Colour should be reduced and desaturated down. What you give the camera so it will record. Give it set decoration that will defy the efforts of Technicolor.
Doesn’t believe in method actors. When he filmed with Montgomery Clift, he would turn up on set with a scene completely rewritten.
Now he has complete freedom – it itself is a handicap. One enters into the field of financial ethics, a restraint. Cart Grant should never have been in Suspicion– with a star as a murder suspect, then you have to compromise. The Front Office at one stage had a cut of 55 minutes – all references to Cary Grant as a murderer had been deleted. Hence no film.
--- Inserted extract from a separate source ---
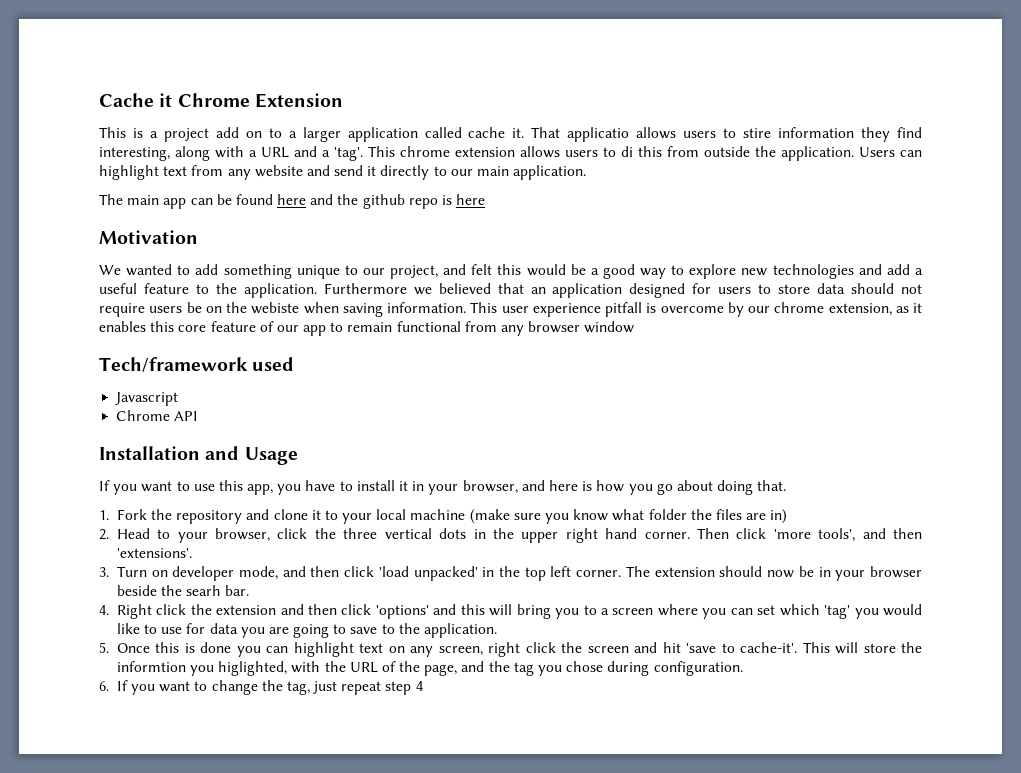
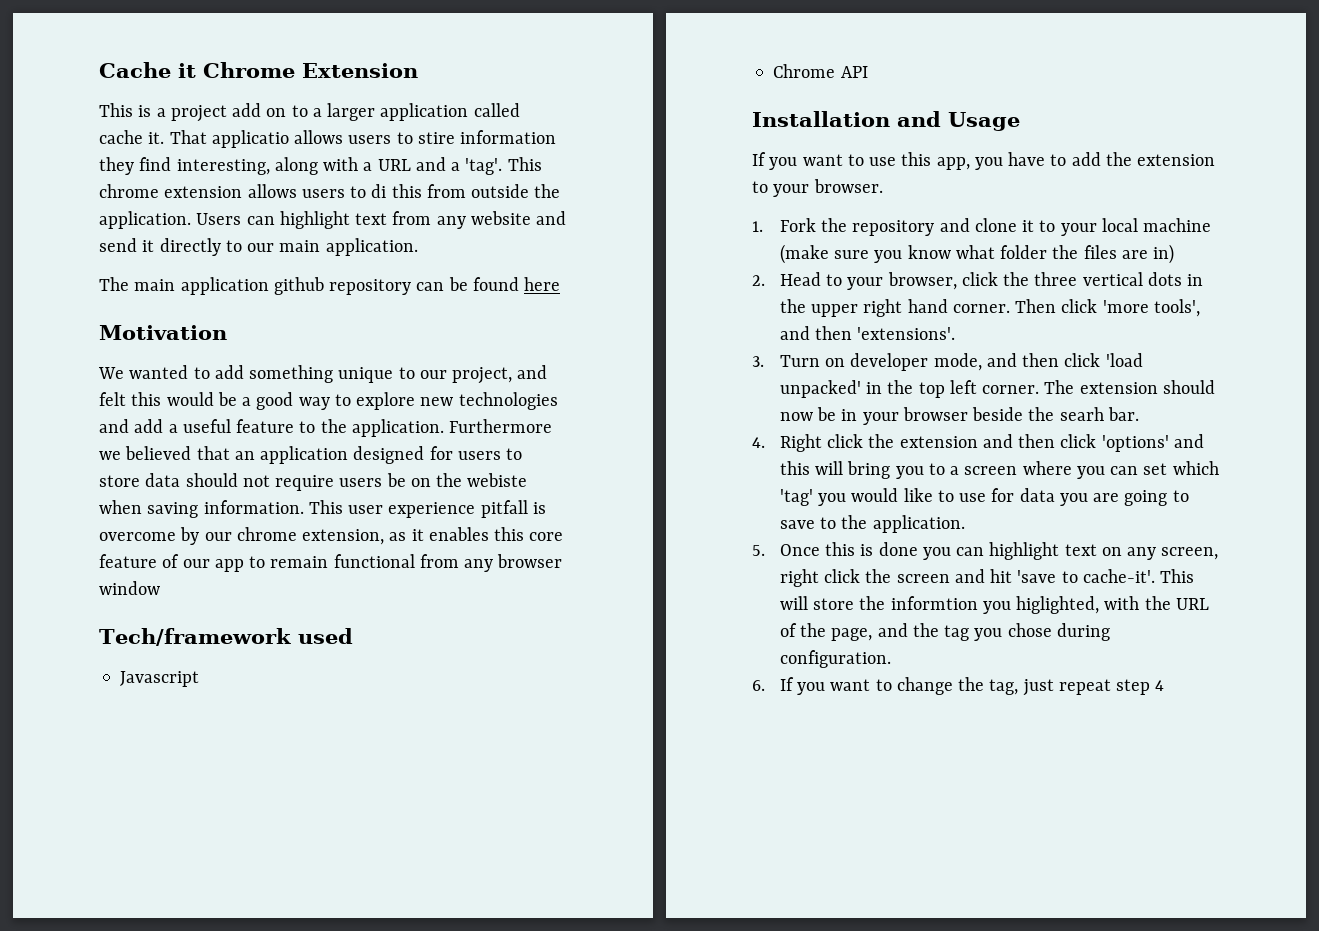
[163,198,187,209] app -> [180,277,412,295] application github repository
[310,194,486,209] and the github repo is here -> (561, 284) none
[356,480,787,495] install it in your browser, and here is how you go about doing that. -> [1071,152,1216,166] [752,179,883,197] add the extension to your browser.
Why remake The Man Who Knew Too Much? He was short of a subject at that time and most suitable to the American public. The first version was more spontaneous, less logic, less reason.
Marnie - The harbour scene – agrees it was bad.
Bernard Hermann, a musician who always has his own way. Plays it when it’s been orchestrated.
What makes you laugh? Bonnie Scotland – Laurel and Hardy. Laurel takes snuff and sneezes into the snuffbox. The longest take before anything happened.
Shadow of a Doubt. Gives him the most perennial satisfaction – suspense and melodrama combined with character. And Rear Window– the most cinematic film I ever made. Montage and cutting creates drama.
Torn Curtain – totally miscast. Should have been a singing scientist.
Under Capricorn – for the benefit of Ingrid Bergman. Bad for Hitchcock because it was a costume picture. No-one in a costume picture ever goes to the toilet.
Has cinema seen its best days? On stars, yes. But this is being taken over by casting without compromise.
It’s powerful to know audiences in Tokyo, New York, London and West Berlin are re-acting in the same way – the greatest satisfaction a director can have.